Sermon: Blessings of Thanksgiving

Salsa

Wednesday, November 22, 2017
Peace Lutheran Church, Las Cruces, NM
Thanksgiving Eve

Happy Thanksgiving!

This is a truly joyous festival day in our calendar. The work of this year’s harvest is over and now we can celebrate the bountiful, abundant gifts that God and the good earth have given us. Where I grew up in rural Nebraska, my little hometown was surrounded by a patchwork of of cornfields and soybeans and alfalfa, and around this time of year, the air was always filled with the warm, golden scent of freshly harvested crops. At my family’s house, this was always salsa-making season. Our garden produced fruits and vegetables by the bucket load, and our house would be filled with the aroma of roasting tomatoes, and freshly chopped onions and garlic, and spicy jalapeños.

Several of our readings for today paint images of this kind of overflowing abundance. Psalm 65 speaks of a year crowned with God’s goodness, of valleys decked with grain, and wagon tracks overflowing with richness. In our reading from Deuteronomy, Moses describes the land into which God is leading the Israelites: “a land with flowing streams, with springs and underground waters welling up in valleys and hills, a land of wheat and barley, of vines and fig trees and pomegranates, a land of olive trees and honey, a land where you may eat bread without scarcity, where you will lack nothing.” And just in case there were any doubt about where all this goodness came from, our reading from 2 Corinthians reminds us once again that it is God who has richly given all these blessings.

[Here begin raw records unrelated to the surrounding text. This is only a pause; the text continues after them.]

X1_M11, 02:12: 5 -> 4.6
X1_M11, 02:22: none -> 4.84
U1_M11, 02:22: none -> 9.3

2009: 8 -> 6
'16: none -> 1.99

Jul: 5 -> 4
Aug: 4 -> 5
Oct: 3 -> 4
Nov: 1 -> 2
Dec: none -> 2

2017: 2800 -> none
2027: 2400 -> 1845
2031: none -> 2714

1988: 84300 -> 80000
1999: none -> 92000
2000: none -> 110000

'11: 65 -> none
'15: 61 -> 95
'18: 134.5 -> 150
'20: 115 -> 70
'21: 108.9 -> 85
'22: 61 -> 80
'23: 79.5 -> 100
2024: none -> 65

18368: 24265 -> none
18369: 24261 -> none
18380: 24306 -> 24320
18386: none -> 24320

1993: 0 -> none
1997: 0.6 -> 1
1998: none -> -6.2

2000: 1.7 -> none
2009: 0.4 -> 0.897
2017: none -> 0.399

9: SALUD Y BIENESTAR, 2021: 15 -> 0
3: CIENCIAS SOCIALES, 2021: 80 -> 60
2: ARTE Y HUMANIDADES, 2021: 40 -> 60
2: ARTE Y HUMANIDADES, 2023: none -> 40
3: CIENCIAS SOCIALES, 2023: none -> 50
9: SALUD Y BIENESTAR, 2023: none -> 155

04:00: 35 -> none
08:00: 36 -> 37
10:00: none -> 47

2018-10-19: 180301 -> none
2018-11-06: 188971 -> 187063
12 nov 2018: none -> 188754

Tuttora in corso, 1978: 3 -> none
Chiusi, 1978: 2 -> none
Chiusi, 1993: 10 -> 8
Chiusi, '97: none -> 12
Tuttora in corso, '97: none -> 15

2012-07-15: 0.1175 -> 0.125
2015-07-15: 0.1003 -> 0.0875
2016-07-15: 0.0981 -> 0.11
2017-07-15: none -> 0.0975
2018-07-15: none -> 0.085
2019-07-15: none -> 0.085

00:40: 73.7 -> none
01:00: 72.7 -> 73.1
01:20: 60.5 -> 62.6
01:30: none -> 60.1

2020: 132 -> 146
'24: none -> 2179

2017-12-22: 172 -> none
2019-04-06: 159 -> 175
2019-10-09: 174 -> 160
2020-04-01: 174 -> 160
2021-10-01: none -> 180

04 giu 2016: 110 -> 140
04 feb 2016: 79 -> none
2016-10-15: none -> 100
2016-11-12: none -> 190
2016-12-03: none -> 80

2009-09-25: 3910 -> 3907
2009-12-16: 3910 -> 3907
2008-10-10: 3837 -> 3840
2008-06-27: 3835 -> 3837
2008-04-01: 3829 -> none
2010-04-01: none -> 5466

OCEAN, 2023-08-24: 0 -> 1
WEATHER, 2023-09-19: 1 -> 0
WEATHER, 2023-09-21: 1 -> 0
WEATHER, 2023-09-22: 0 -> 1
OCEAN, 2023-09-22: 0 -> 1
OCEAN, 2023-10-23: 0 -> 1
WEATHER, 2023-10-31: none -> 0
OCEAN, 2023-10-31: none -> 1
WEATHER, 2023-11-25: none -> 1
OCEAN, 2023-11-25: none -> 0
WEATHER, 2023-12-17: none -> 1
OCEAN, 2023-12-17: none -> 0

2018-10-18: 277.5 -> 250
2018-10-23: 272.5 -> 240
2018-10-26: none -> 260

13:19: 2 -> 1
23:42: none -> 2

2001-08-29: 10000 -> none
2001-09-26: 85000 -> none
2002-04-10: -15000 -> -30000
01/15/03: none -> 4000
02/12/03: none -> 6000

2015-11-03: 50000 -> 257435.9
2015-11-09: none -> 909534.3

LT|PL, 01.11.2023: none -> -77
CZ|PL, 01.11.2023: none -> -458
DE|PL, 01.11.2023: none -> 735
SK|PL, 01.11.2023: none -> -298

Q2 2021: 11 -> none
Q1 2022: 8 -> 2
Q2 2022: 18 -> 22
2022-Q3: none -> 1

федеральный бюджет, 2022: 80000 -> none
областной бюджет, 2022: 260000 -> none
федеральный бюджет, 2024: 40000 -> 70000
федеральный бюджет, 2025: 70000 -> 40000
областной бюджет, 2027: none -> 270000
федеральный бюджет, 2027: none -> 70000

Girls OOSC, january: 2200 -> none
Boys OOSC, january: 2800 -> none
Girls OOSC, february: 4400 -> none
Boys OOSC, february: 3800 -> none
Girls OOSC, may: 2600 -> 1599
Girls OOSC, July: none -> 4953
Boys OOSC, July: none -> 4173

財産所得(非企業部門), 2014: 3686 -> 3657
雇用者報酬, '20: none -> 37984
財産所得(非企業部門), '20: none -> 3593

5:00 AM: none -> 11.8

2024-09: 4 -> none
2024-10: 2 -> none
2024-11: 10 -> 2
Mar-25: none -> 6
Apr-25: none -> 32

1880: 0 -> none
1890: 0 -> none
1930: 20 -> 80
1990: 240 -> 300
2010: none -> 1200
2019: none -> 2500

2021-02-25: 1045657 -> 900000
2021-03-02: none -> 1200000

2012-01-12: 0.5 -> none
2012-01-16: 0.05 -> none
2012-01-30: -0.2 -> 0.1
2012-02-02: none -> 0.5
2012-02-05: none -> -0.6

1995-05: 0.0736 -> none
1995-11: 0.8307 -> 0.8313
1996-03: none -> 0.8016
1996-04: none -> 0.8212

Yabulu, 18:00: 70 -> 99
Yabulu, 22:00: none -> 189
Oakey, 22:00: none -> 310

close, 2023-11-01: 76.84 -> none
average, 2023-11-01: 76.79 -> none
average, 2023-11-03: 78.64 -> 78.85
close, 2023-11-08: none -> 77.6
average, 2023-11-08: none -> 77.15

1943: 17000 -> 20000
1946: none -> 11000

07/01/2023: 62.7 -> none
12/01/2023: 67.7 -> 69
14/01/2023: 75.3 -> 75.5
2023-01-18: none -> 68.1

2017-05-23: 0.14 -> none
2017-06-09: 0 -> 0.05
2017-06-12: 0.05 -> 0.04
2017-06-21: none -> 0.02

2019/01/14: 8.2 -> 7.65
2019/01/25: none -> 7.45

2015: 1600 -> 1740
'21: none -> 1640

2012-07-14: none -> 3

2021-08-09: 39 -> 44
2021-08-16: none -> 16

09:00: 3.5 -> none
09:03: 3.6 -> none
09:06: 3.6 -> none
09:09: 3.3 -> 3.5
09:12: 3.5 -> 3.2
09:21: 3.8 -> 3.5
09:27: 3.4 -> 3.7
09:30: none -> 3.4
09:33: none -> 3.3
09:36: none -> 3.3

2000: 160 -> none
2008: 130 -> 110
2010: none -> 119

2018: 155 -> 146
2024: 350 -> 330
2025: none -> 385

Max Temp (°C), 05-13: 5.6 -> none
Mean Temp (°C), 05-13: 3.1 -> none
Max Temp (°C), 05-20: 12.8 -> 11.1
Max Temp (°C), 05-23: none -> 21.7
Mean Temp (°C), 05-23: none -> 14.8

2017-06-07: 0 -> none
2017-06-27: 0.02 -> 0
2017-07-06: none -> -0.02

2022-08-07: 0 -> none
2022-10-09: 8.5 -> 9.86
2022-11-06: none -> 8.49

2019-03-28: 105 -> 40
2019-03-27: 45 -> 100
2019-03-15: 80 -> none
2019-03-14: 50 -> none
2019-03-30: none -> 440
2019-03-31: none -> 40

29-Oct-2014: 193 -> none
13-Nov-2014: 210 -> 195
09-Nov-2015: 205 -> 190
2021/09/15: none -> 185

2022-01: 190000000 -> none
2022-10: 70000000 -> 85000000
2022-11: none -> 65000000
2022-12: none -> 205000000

Our readings for today overflow with the goodness of God. And yet, at the same time, as much as they reflect God’s graciousness and generosity, they also reflect the tendency of humans to forget our history. Our reading from Deuteronomy in particular warns the Israelites not to forget God once they have started living the good life. They must not forget the hard times through which God has supported and sustained them and end up thinking that they have earned all this goodness on their own merit. As my grandma would say, they need to be careful not to get too big for their britches. It seems to be a persistently human trait that we slip into crediting ourselves for all that we have “earned” when things are going well, and then we fall back into blaming God when things are not going so great.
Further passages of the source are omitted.